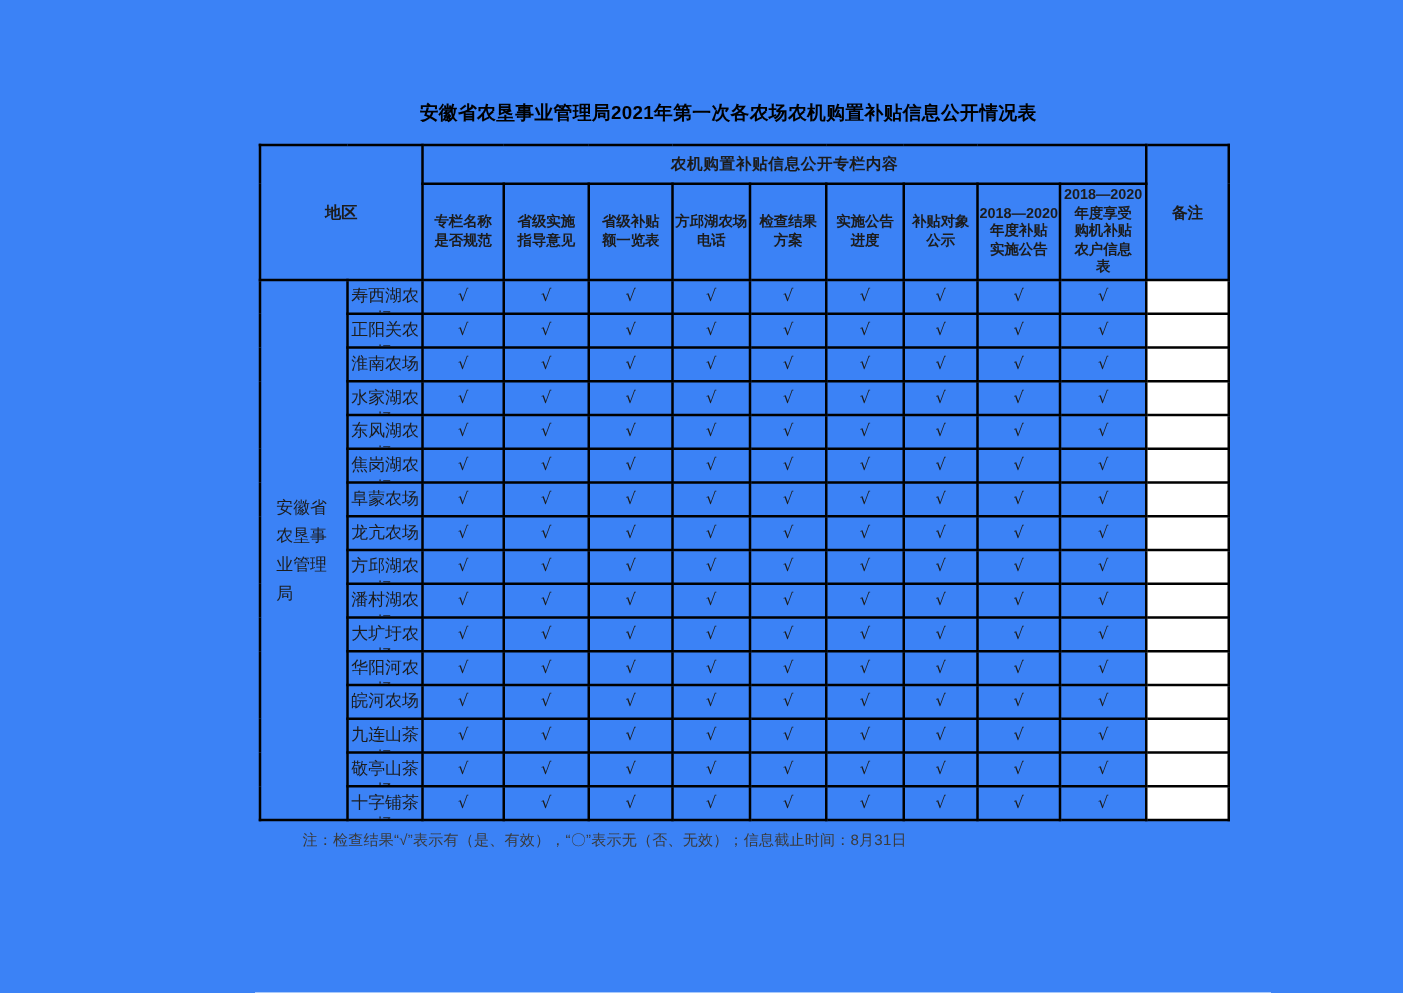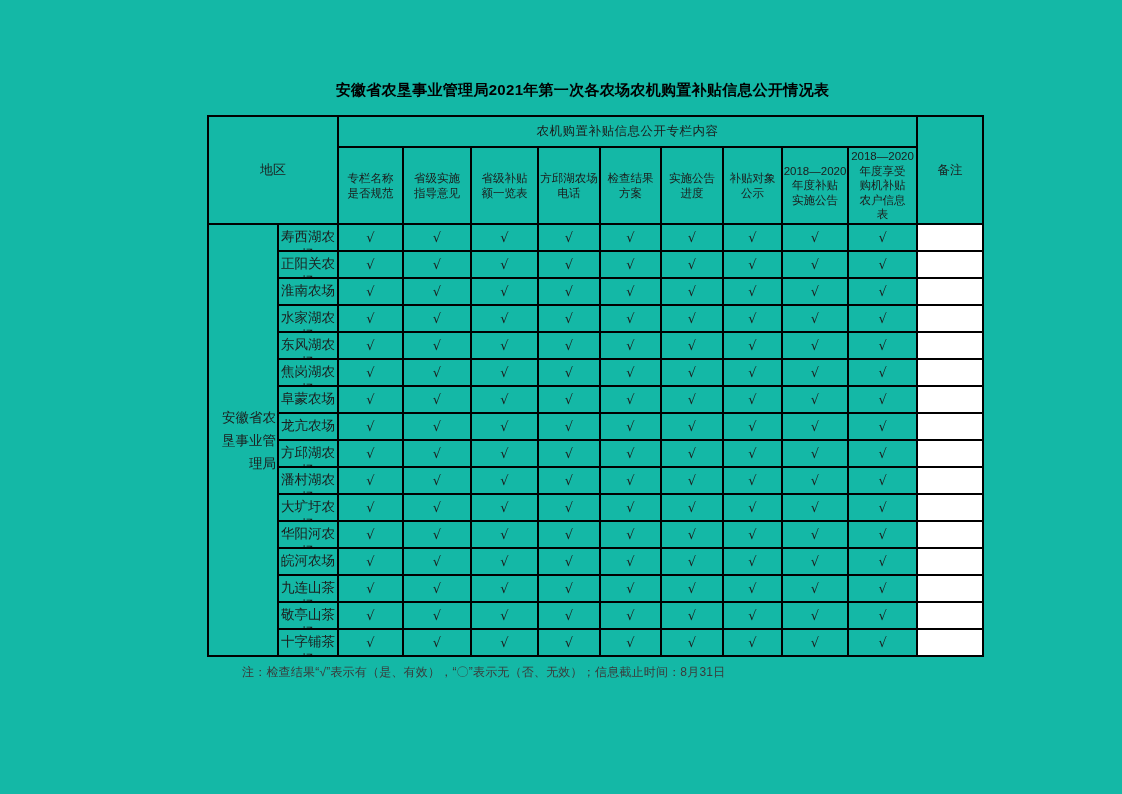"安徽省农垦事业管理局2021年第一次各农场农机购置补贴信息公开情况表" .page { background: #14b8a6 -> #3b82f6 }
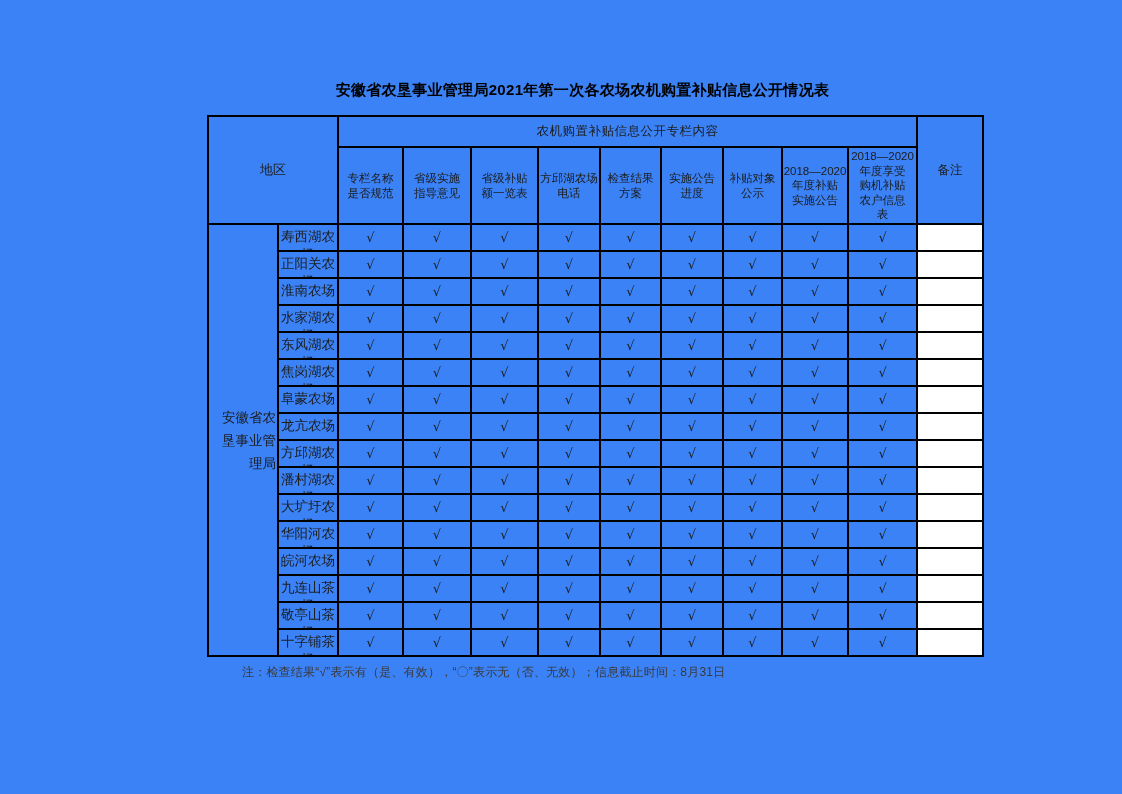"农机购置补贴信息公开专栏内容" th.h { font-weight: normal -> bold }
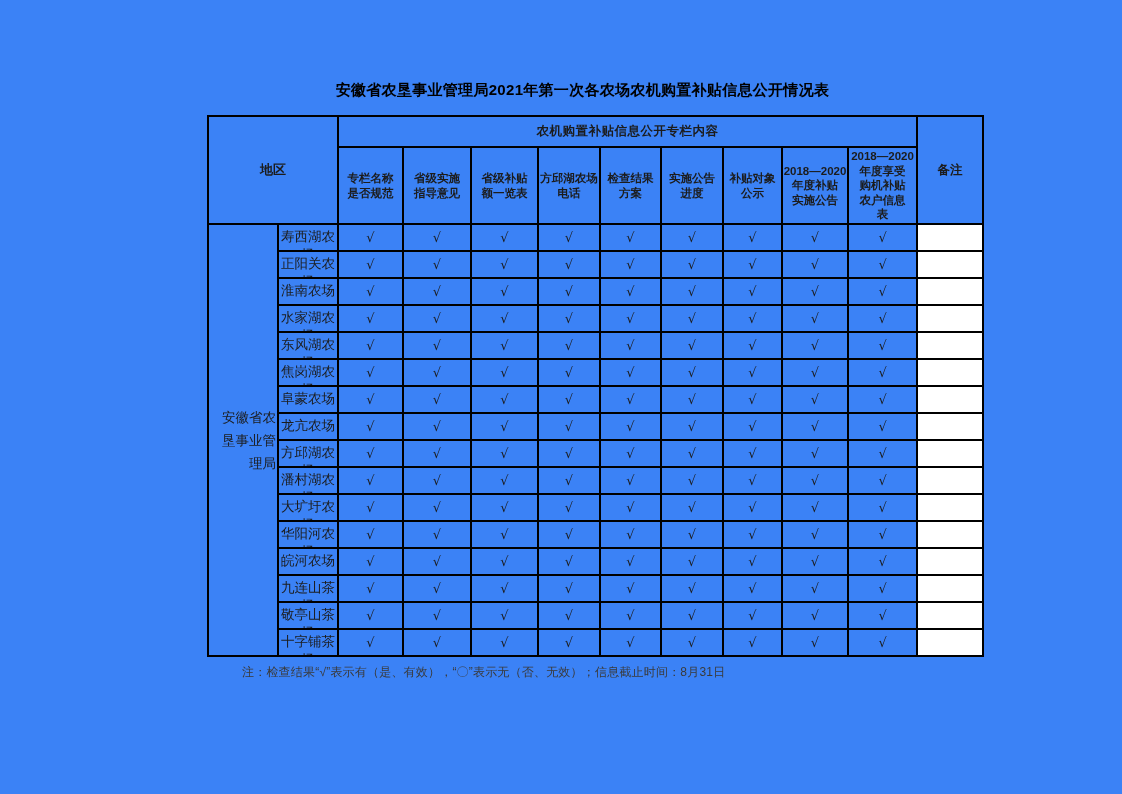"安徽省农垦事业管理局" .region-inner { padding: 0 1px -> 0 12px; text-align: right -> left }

--

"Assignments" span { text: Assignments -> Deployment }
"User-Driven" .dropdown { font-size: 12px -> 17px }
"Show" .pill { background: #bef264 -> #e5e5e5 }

→ Problem description
Keeping every character as it is, restate the lines above that run from the line with "font-size: 12px ->" through the line with "background: #bef264 ->", both included, and nothing else.

→ Response to the task
"User-Driven" .dropdown { font-size: 12px -> 17px }
"Show" .pill { background: #bef264 -> #e5e5e5 }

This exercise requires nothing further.